- **Your objective**
In the listing below, find the line with "(360, 454) none" and copy every line from there up to and including the line with "(207, 306) none", exactly and without pictures.

- **Dataset excerpts**
────

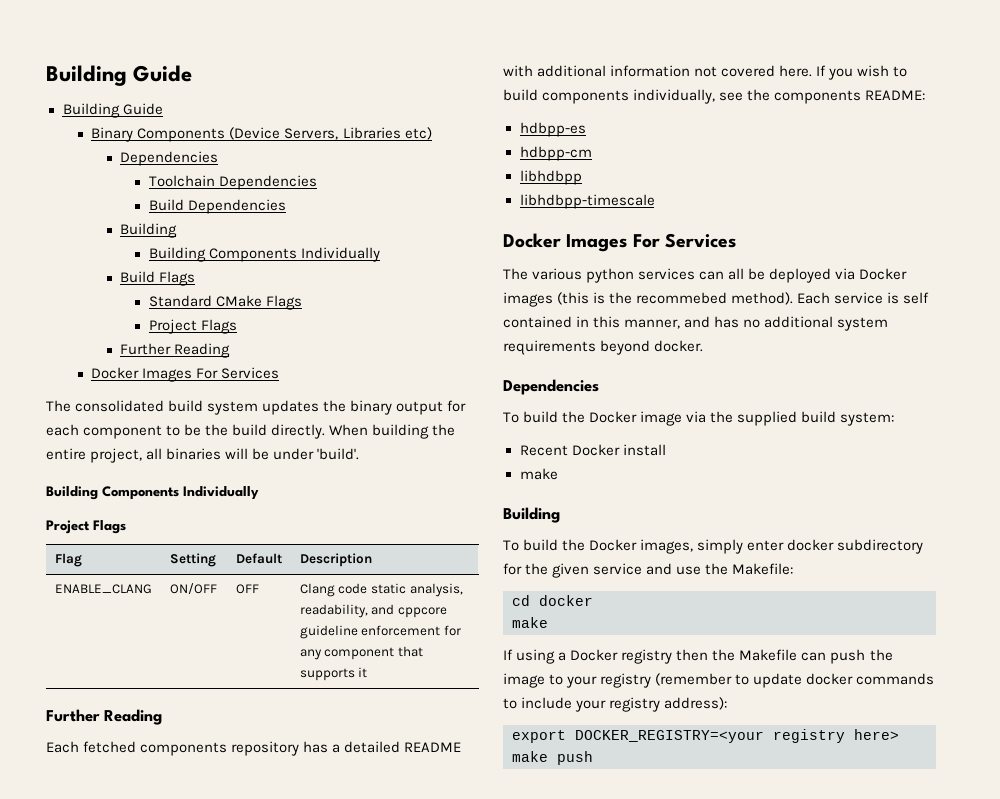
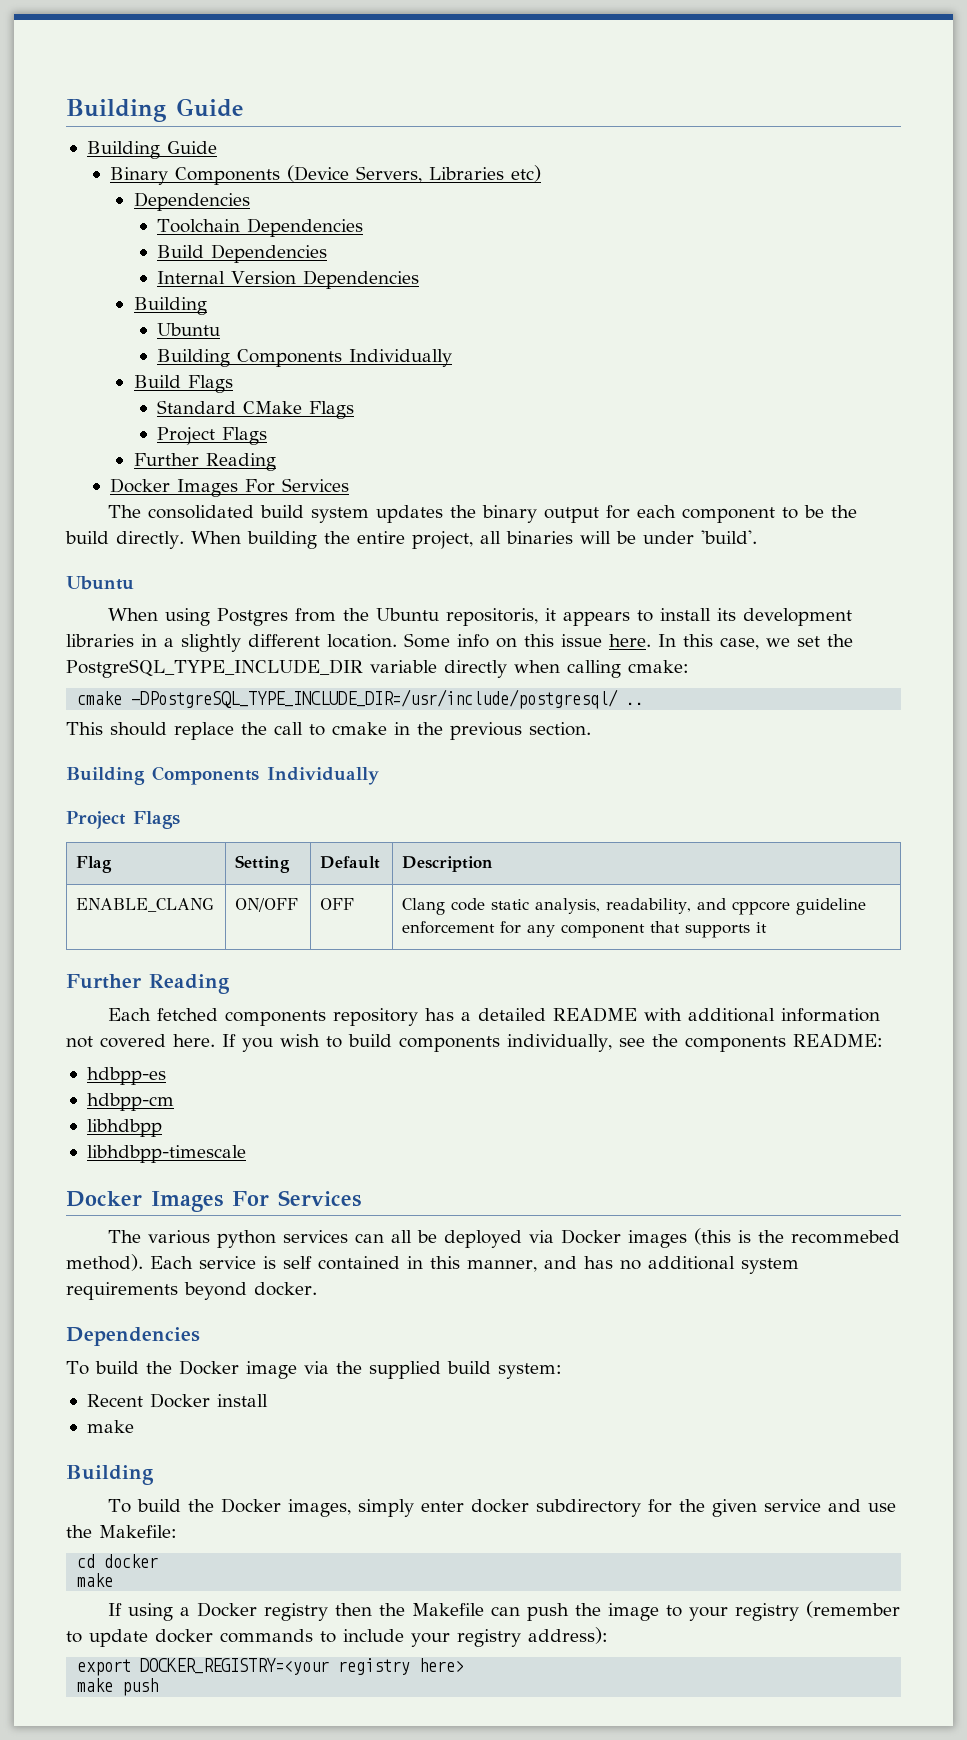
[120,223,178,238] // Building -> [156,270,419,289] [133,297,207,315] [156,323,220,336] // Internal Version Dependencies // Building // Ubuntu
(360, 454) none -> [66,576,134,590] [108,608,853,626] [66,633,853,652] [66,659,689,678] [77,689,645,709] [66,722,591,740] // Ubuntu // When using Postgres from the Ubuntu repositoris, it appears to install its development libraries in a slightly different location. Some info on this issue here. In this case, we set the PostgreSQL_TYPE_INCLUDE_DIR variable directly when calling cmake: // cmake -DPostgreSQL_TYPE_INCLUDE_DIR=/usr/include/postgresql/ .. // This should replace the call to cmake in the previous section.

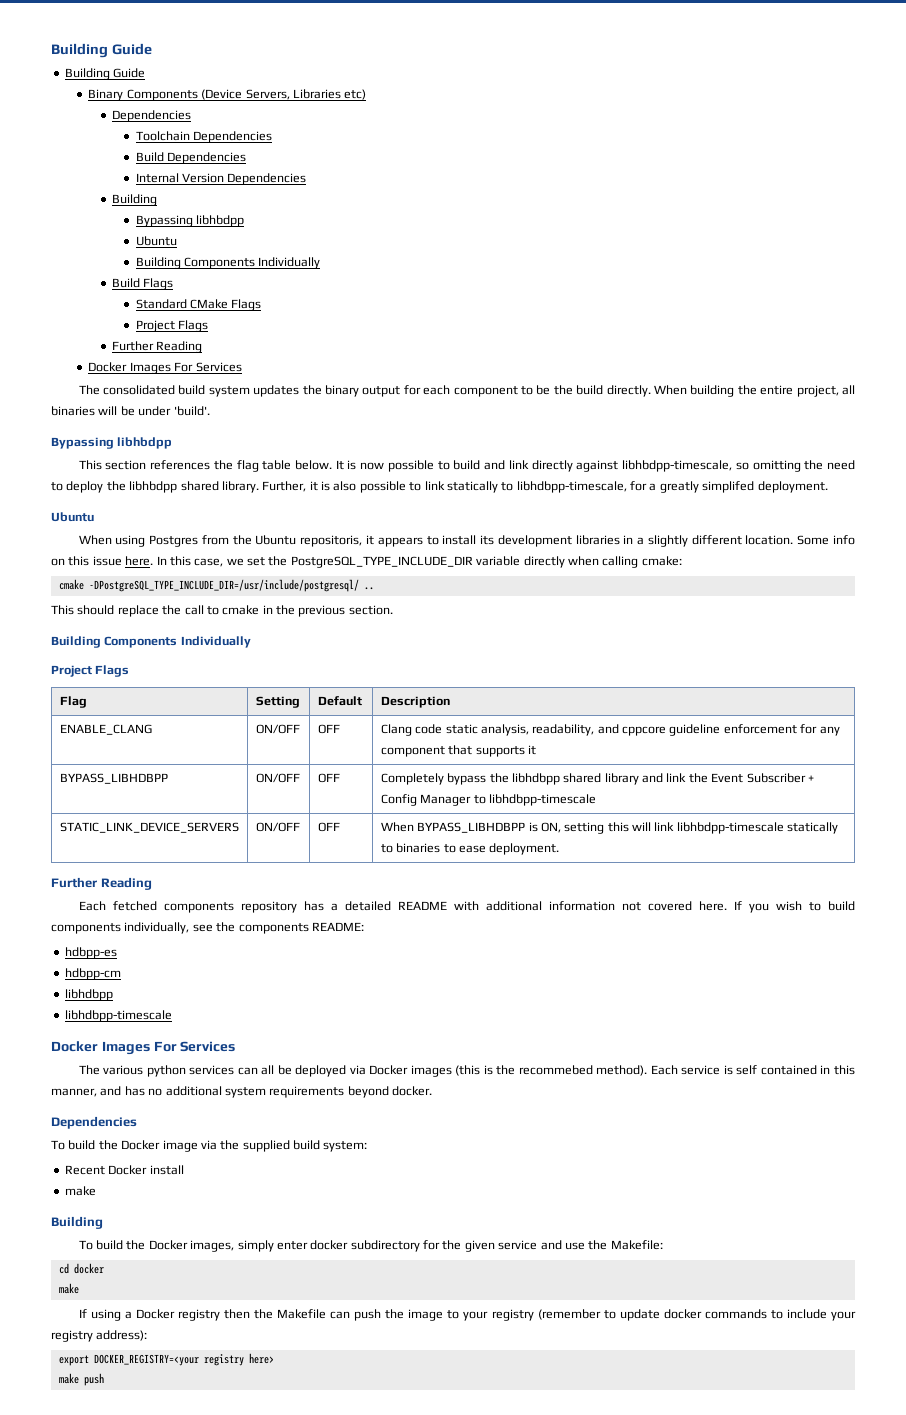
(207, 306) none -> [135,215,245,227] // Bypassing libhbdpp
(757, 537) none -> [51,437,173,449] [78,460,855,472] [51,481,828,493] // Bypassing libhbdpp // This section references the flag table below. It is now possible to build and link directly against libhbdpp-timescale, so omitting the need to deploy the libhbdpp shared library. Further, it is also possible to link statically to libhdbpp-timescale, for a greatly simplifed deployment.
(768, 927) none -> [59,773,168,784] [255,773,300,783] [317,773,340,783] [380,773,814,785] [380,794,596,806] [59,822,239,833] [255,822,300,832] [317,822,340,832] [380,822,839,834] [380,843,560,855] // BYPASS_LIBHDBPP | ON/OFF | OFF | Completely bypass the libhdbpp shared library and link the Event Subscriber + Config Manager to libhdbpp-timescale // STATIC_LINK_DEVICE_SERVERS | ON/OFF | OFF | When BYPASS_LIBHDBPP is ON, setting this will link libhbdpp-timescale statically to binaries to ease deployment.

────

- **Solution for this problem**
(360, 454) none -> [66,576,134,590] [108,608,853,626] [66,633,853,652] [66,659,689,678] [77,689,645,709] [66,722,591,740] // Ubuntu // When using Postgres from the Ubuntu repositoris, it appears to install its development libraries in a slightly different location. Some info on this issue here. In this case, we set the PostgreSQL_TYPE_INCLUDE_DIR variable directly when calling cmake: // cmake -DPostgreSQL_TYPE_INCLUDE_DIR=/usr/include/postgresql/ .. // This should replace the call to cmake in the previous section.

(207, 306) none -> [135,215,245,227] // Bypassing libhbdpp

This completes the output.